Understanding the now-then relation will not satisfy a desire for unambiguous narratives or accounts that can be simplified into 140 characters. But we must wrestle with the complexities and seeming incoherences of human experience. Having a greater understanding of the various types of psychic injuries does not detract from the seriousness of trauma that was experienced in real time.

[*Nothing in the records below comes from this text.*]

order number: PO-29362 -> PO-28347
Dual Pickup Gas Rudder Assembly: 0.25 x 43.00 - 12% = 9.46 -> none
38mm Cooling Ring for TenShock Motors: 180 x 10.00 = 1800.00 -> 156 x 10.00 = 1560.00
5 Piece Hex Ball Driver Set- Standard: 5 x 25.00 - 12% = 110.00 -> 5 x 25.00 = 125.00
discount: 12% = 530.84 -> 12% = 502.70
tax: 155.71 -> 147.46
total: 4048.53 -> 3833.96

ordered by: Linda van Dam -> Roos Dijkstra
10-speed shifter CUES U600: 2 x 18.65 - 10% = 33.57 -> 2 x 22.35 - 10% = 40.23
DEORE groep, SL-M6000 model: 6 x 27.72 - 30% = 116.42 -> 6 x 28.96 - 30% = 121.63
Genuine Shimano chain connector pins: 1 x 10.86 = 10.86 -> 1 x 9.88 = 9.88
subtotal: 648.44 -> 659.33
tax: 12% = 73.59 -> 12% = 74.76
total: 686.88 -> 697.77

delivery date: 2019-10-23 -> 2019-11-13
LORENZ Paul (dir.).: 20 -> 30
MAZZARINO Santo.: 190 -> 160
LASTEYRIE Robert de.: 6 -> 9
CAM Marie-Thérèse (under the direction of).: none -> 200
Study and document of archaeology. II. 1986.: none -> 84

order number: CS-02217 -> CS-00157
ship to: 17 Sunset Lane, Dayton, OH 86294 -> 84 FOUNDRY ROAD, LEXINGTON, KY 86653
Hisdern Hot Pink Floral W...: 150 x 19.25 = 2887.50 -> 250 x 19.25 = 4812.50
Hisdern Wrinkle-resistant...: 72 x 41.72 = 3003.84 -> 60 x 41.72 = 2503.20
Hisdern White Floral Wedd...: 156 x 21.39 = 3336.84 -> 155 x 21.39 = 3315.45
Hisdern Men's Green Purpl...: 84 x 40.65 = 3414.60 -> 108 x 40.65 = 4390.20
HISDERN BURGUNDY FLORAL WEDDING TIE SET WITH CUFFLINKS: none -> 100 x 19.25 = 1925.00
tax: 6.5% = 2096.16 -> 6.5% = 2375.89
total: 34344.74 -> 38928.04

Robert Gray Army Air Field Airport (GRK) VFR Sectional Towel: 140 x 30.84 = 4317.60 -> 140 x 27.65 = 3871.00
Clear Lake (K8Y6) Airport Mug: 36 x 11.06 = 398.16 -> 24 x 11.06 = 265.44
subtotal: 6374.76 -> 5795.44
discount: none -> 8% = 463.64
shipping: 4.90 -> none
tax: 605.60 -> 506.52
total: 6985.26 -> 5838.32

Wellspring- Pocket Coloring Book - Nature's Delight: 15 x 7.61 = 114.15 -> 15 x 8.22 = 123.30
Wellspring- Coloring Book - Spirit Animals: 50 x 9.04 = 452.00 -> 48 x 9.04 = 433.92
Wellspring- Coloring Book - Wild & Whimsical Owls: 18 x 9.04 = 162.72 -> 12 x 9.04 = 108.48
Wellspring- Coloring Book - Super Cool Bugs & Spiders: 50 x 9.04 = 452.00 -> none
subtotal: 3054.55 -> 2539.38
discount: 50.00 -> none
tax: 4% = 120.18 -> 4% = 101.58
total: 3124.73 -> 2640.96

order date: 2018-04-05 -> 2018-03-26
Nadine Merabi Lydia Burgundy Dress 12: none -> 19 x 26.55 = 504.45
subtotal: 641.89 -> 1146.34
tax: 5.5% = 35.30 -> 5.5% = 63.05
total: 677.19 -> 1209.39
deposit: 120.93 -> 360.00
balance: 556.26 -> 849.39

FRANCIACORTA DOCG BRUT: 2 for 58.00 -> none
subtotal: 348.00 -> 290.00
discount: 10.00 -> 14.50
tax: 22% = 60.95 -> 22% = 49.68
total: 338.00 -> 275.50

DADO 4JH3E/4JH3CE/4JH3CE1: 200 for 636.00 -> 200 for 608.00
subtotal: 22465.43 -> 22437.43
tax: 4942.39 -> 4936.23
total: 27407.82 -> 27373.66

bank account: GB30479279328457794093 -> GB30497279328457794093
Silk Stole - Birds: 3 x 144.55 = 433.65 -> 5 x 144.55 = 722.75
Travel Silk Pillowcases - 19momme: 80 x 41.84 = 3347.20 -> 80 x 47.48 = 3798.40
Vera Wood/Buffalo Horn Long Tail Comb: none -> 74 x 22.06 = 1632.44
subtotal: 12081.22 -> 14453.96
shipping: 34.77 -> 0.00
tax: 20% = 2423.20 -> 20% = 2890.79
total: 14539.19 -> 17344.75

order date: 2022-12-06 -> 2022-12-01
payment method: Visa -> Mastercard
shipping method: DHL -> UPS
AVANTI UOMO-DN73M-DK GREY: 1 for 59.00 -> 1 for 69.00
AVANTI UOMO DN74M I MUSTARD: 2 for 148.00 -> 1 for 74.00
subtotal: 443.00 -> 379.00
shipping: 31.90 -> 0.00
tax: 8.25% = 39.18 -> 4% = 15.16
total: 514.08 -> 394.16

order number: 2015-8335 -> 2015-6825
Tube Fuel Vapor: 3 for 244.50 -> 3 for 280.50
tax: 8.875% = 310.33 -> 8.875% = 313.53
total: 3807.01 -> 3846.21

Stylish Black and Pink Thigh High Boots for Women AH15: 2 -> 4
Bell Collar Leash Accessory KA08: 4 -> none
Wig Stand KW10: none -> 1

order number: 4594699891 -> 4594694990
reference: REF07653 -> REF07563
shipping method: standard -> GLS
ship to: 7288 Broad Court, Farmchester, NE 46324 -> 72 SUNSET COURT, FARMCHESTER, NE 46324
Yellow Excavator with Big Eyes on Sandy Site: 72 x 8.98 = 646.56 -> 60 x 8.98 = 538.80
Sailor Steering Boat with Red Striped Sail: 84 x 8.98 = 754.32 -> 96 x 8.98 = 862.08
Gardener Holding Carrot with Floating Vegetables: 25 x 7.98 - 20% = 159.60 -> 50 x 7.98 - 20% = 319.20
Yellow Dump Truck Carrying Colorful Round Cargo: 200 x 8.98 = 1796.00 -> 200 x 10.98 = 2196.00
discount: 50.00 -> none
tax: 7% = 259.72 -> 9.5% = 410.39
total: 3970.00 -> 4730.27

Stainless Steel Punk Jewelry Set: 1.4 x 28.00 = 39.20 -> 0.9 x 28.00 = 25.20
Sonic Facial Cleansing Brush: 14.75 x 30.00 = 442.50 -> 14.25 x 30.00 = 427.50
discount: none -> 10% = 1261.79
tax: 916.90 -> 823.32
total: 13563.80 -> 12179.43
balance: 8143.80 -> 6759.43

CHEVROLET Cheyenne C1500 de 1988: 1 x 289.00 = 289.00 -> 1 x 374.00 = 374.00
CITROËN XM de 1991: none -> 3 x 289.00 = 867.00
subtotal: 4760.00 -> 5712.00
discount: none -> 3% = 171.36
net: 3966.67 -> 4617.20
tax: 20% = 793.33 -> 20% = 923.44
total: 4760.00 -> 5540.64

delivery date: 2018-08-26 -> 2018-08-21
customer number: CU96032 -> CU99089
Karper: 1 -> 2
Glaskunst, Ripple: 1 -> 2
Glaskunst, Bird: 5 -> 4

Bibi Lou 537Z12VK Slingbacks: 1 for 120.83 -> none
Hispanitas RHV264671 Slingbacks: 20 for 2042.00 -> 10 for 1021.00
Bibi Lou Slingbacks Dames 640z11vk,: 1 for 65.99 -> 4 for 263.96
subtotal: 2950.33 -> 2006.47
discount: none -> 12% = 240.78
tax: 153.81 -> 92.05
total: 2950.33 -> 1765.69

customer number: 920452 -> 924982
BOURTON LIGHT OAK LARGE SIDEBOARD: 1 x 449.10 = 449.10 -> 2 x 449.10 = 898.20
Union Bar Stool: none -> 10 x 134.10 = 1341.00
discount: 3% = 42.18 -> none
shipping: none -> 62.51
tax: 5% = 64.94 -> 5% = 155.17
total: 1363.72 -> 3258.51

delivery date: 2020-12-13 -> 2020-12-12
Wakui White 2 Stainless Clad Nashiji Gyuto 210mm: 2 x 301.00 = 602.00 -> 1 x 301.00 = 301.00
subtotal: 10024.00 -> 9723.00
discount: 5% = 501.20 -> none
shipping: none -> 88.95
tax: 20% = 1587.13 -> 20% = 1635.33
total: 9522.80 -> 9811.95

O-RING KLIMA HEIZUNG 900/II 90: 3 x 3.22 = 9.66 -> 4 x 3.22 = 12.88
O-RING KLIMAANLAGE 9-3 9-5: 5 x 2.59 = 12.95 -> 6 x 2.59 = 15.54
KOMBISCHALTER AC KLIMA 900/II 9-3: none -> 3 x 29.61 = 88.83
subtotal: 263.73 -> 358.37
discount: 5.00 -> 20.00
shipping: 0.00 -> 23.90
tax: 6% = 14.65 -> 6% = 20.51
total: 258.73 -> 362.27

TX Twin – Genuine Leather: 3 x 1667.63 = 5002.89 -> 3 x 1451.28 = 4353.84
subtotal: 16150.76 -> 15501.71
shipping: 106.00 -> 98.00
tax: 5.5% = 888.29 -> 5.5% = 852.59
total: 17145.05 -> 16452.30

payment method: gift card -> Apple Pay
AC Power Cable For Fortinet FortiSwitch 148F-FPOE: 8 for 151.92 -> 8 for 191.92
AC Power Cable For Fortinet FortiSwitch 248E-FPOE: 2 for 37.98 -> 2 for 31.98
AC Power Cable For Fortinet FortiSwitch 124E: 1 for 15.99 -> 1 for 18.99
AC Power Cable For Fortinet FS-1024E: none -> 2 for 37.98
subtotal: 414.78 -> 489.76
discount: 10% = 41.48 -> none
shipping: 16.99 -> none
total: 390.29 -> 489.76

Think, for instance, of Christine Blasey Ford’s harrowing testimony regarding Kavanaugh putting “his hand over my mouth to stop me from screaming.” She continued, “I thought he might inadvertently kill me.” This real-time trauma had immediate impact: Ford struggled academically following her sexual assault and had difficulty “forming new friendships, especially with boys,” she testified. Those of us who work in the clinical trenches know that testifying about an event only to be disbelieved or disregarded can be as traumatizing as the original event itself. We may find, with time, that Ford’s testimony and Kavanaugh’s confirmation will have been events that cast trauma in new light.